El PP e IU se han defendido constantemente de estas acusaciones que, dicen, sólo pretenden «meter miedo y confundir a la población» y son continuas las reuniones de trabajo celebradas para concluir el texto definitivo que finalmente se debatirá en el parlamento asturiano. Es un trabajo arduo y complicado que se está retrasando más de lo previsto, pero sus impulsores mantienen que quieren presentar un documento «bien definido y sin ningún tipo de resquicio jurídico» que pueda ser utilizado en su contra. Por eso, aunque su intención era completar el texto en la jornada de ayer, se quiere dar una nueva vuelta de tuerca la próxima semana.
Los continuos retrasos en la presentación del texto definitivo hacen pensar al Gobierno regional que la oposición se está topando con problemas jurídicos a la hora de plasmar sus intenciones. Esto es, que la integración del hospital en el Sespa tal y como PP e IU habían imaginado trae más problemas de los que ellos pensaban y que, a lo mejor, deben limar más sus pretensiones iniciales.
Nada que ver con lo que defienden los máximos artífices de la nueva Ley. Tanto Carlos Galcerán como Diana Camafeita, diputados respectivamente del PP e IU y que -junto a Pilar Alonso, del PSOE- componen la ponencia de Sanidad constituida para la redacción de esta ley, sostienen que la filosofía es la misma que hace dos años: integrar el hospital de Arriondas y a sus trabajadores en el Servicio de Salud del Principado de Asturias y conseguir que la gestión, servicios y presupuesto del centro cabecera del Área Sanitaria VI sean iguales que los del resto de centros comarcales. Ambos reconocen que las puntualizaciones realizadas por el equipo jurídico de la Junta General del Principado y los propios cambios efectuados en los últimos meses en el hospital del Oriente -el paso de fundación privada a pública y el último golpe de efecto por parte del Principado: la introducción del Sespa en el Patronato- han obligado a dar alguna vuelta más a la redacción de la Ley. Por ejemplo, tal y como reconoció Carlos Galcerán, ha sido necesario modificar el propio nombre. Así, en la propuesta inicial se hablaba de la integración de la fundación del hospital y de su personal, y ahora se busca la gestión directa del hospital del Oriente por el Sespa. Unas variaciones que, si bien pueden ser interpretadas desde fuera como una merma en sus aspiraciones, tanto el PP como IU insisten en que son «modificaciones semánticas» que en absoluto interfieren en el objeto inicial de la Ley.
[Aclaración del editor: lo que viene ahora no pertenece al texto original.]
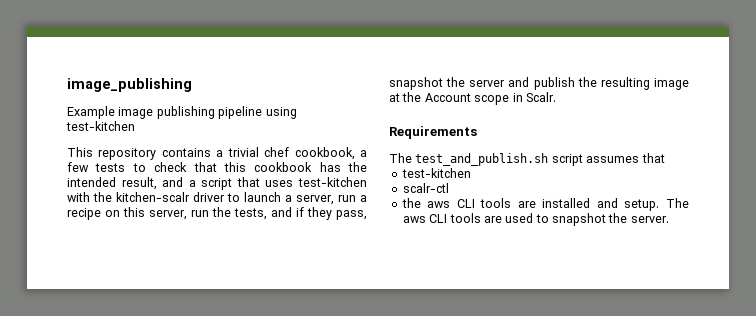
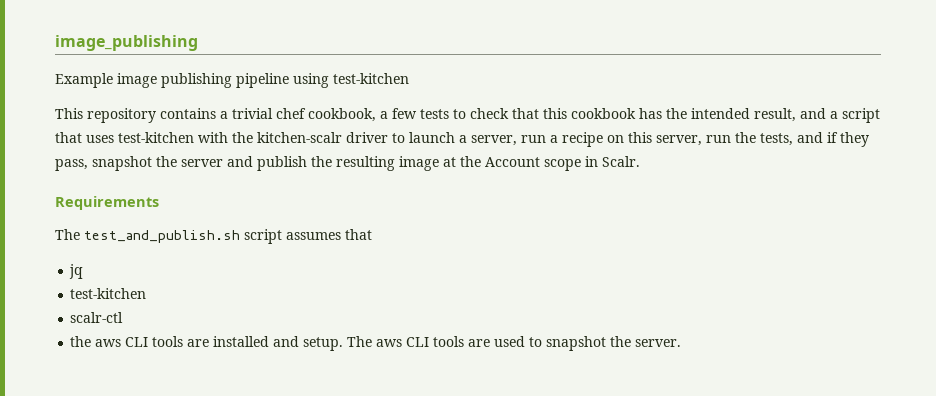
(665, 158) none -> [69,264,84,279] // jq

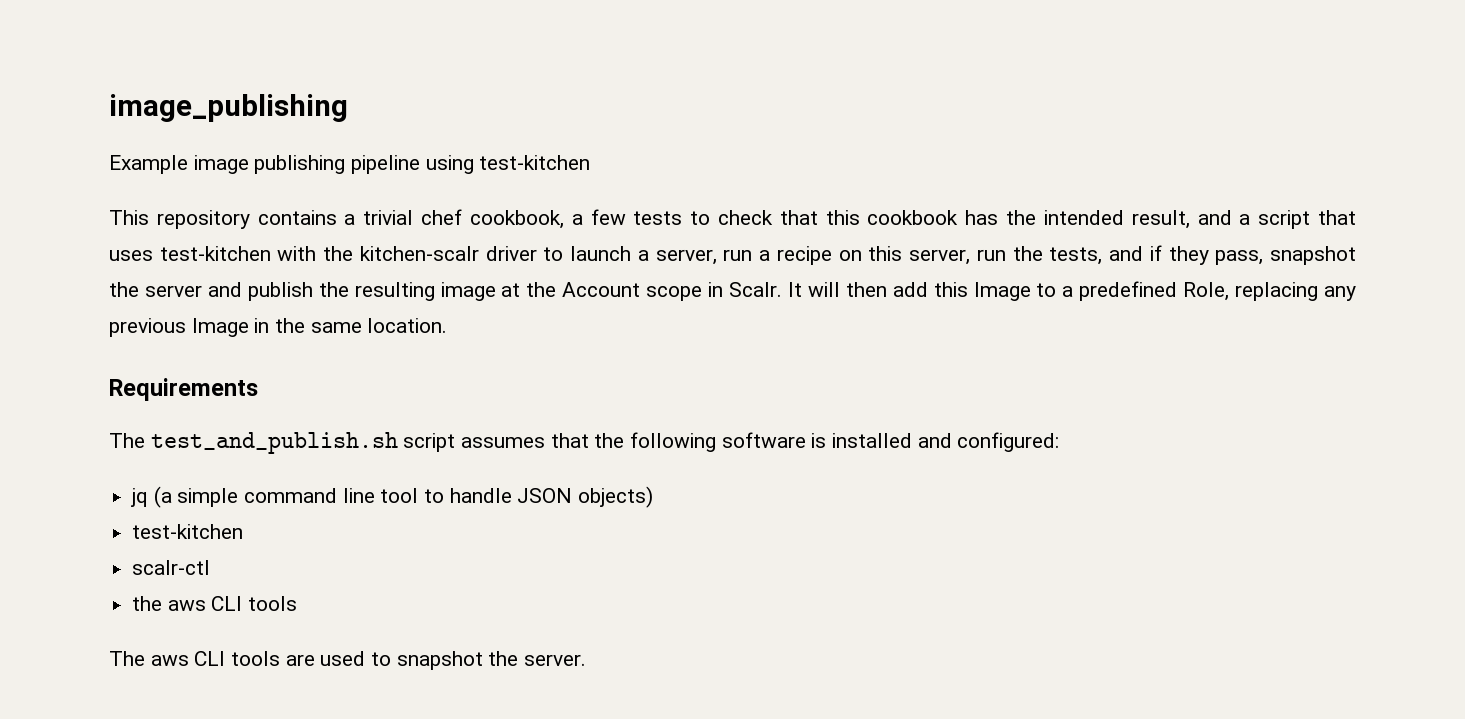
(640, 161) none -> [787,281,1356,301] [109,318,448,337] It will then add this Image to a predefined Role, replacing any previous Image in the same location.
[69,264,84,279] // jq -> [594,432,1060,452] [131,486,654,508] the following software is installed and configured: // jq (a simple command line tool to handle JSON objects)
[187,336,344,351] are installed and setup. -> (298, 603) //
El PP presenta a principios de año una proposición de Ley para la integración del hospital de Arriondas en el Servicio de Salud del Principado. IU la apoya y eso genera un fuerte golpe para el pacto de Gobierno regional.
Ya transformado en fundación pública desde septiembre de 2008, el centro vivió ese año continuas tensiones entre la nueva Gerencia y el comité de empresa, con denuncias cruzadas y conflictos laborales.
Los responsables de la Consejería de Salud que forman parte del Patronato del hospital de Arriondas son sustituidos por personal del Sespa. De esta forma, el Sespa pasa a formar parte del Patronato.